* Task to complete: What you need to produce from the material below is an exact transcription of the lines from the one with "(735, 130) none" through the one with "[653,372,687,383] 5.5.0. ->", both included, and no other line.

* Available records:
###

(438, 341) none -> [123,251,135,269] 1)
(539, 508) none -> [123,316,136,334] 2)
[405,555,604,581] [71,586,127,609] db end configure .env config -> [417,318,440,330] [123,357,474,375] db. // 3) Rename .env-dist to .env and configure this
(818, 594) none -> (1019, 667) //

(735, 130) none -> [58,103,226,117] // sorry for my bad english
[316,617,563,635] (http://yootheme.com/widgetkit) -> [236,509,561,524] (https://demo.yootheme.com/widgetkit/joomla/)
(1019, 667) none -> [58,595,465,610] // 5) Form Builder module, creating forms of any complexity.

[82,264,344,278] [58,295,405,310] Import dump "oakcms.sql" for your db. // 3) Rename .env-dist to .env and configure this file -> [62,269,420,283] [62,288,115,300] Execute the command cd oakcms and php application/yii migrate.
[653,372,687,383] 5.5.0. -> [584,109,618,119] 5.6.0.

###

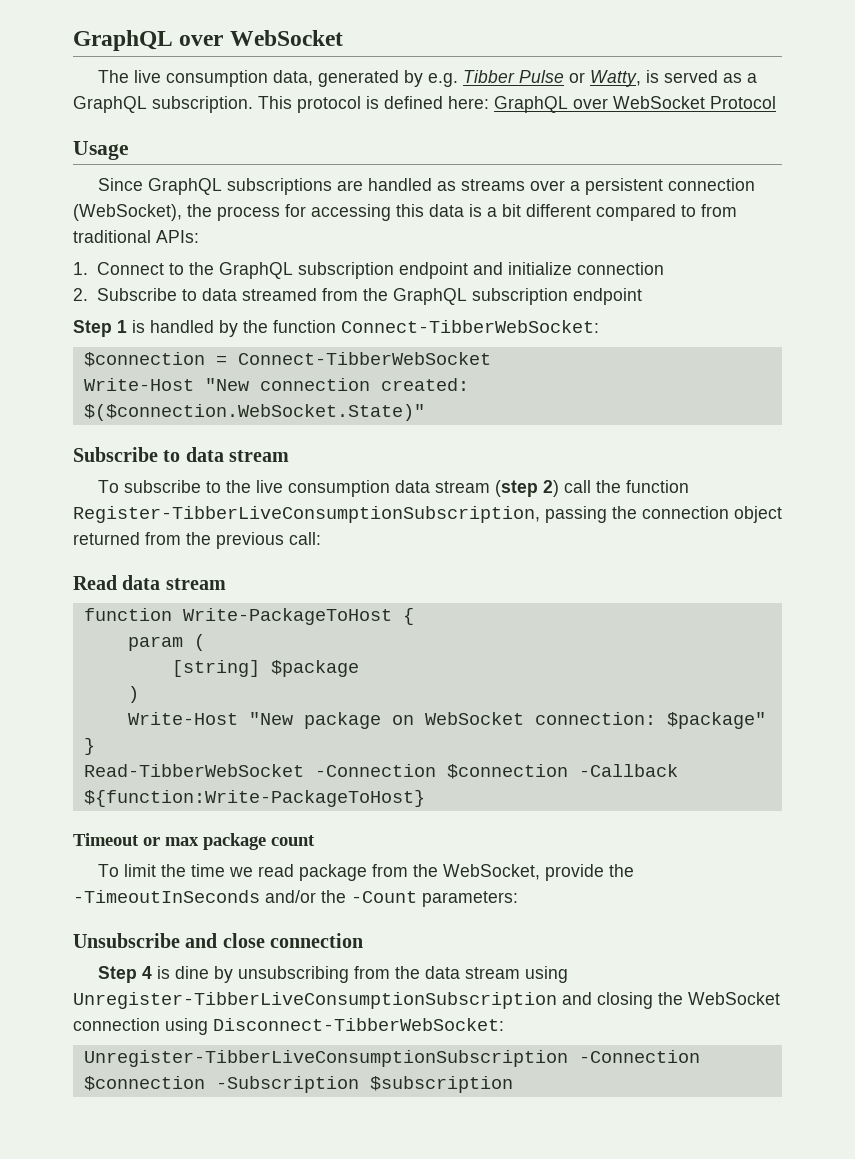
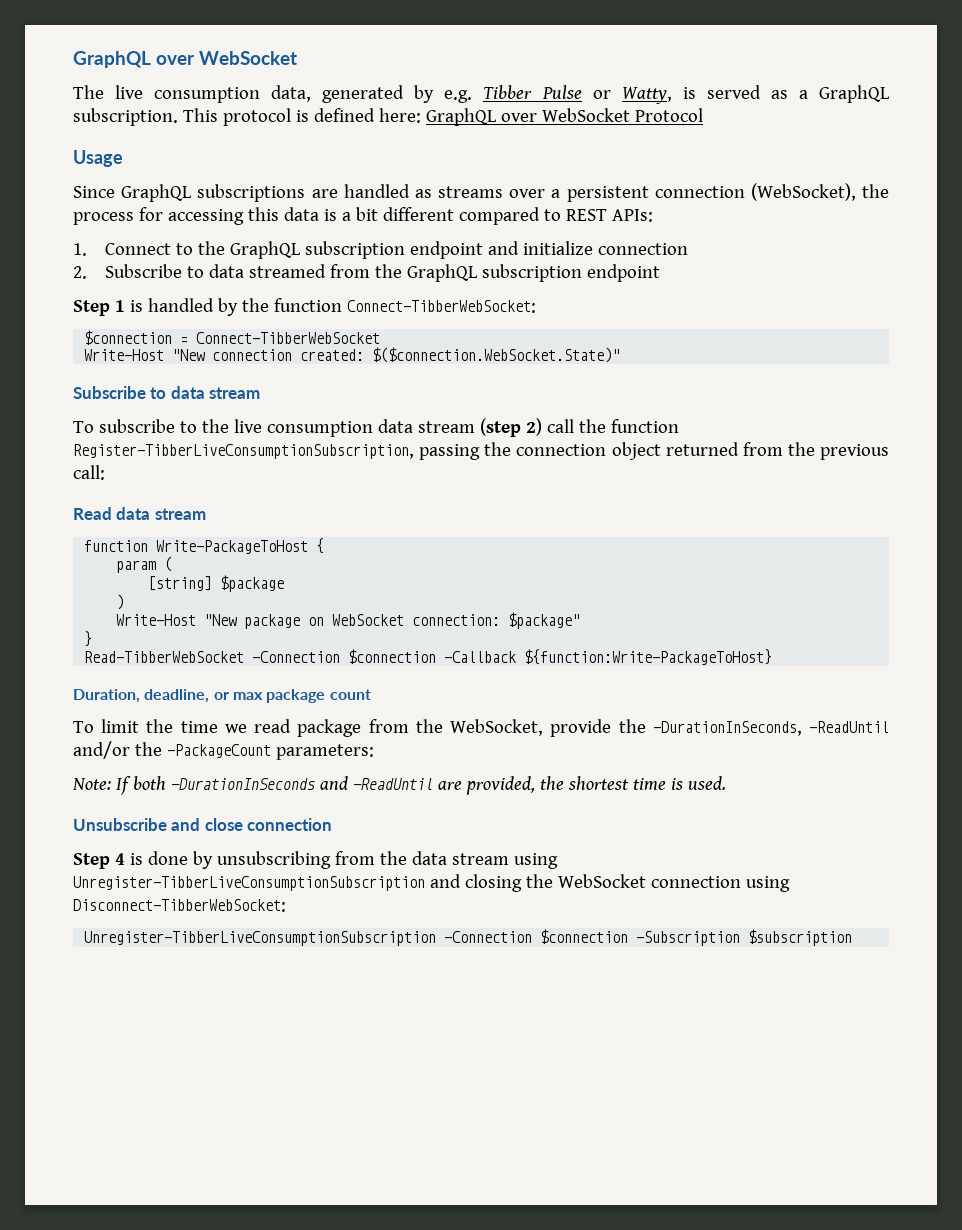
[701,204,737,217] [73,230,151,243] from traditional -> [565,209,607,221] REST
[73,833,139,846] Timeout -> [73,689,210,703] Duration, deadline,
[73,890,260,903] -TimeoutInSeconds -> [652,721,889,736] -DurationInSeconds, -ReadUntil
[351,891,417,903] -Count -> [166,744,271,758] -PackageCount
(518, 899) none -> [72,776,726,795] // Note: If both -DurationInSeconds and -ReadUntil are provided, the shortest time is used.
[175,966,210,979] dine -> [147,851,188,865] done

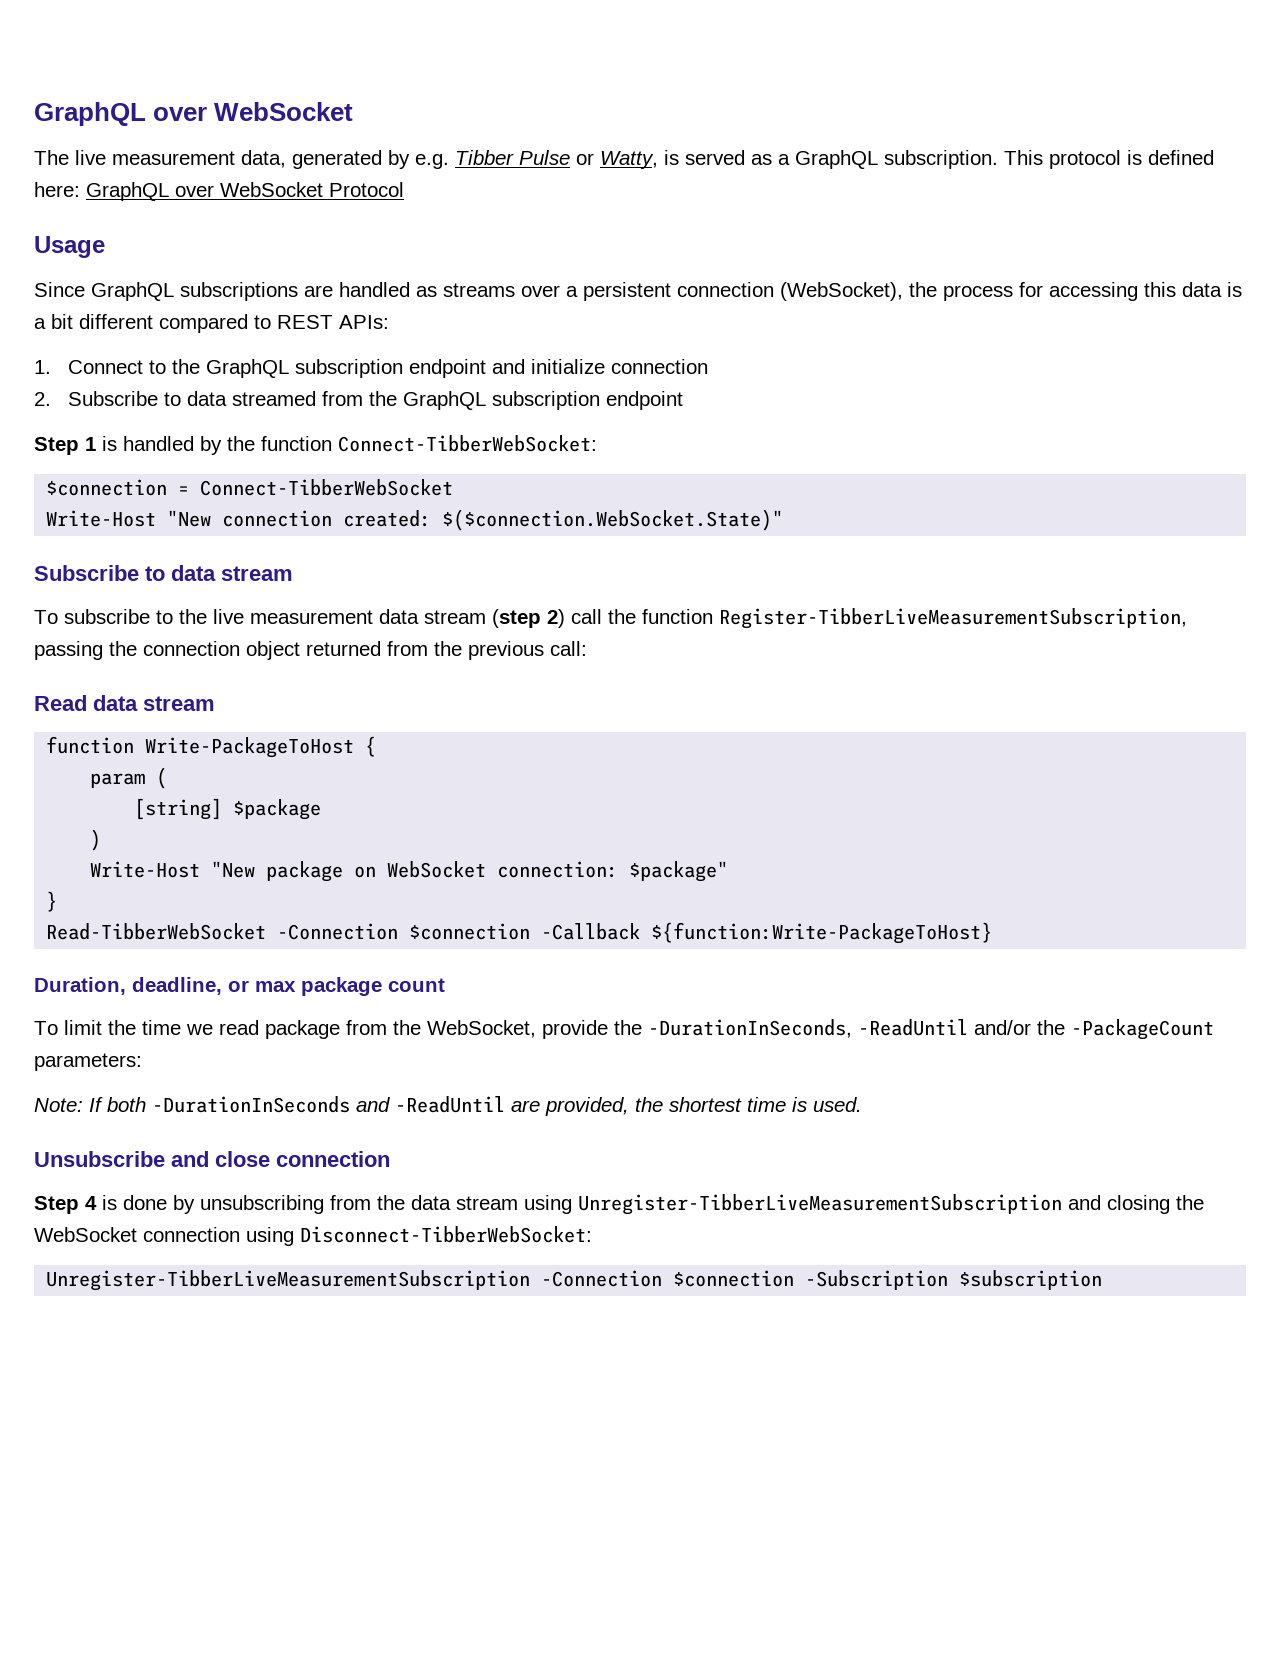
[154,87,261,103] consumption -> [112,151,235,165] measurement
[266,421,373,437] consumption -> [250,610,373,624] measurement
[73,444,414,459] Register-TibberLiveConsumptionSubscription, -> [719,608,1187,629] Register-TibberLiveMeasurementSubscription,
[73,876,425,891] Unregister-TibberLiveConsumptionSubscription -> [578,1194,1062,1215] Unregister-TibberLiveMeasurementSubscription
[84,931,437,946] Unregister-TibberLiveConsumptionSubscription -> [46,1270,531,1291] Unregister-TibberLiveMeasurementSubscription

###

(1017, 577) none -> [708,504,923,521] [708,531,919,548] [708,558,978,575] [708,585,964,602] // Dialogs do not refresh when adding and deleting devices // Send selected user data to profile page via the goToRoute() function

###

* Your response:
(735, 130) none -> [58,103,226,117] // sorry for my bad english
[316,617,563,635] (http://yootheme.com/widgetkit) -> [236,509,561,524] (https://demo.yootheme.com/widgetkit/joomla/)
(1019, 667) none -> [58,595,465,610] // 5) Form Builder module, creating forms of any complexity.

[82,264,344,278] [58,295,405,310] Import dump "oakcms.sql" for your db. // 3) Rename .env-dist to .env and configure this file -> [62,269,420,283] [62,288,115,300] Execute the command cd oakcms and php application/yii migrate.
[653,372,687,383] 5.5.0. -> [584,109,618,119] 5.6.0.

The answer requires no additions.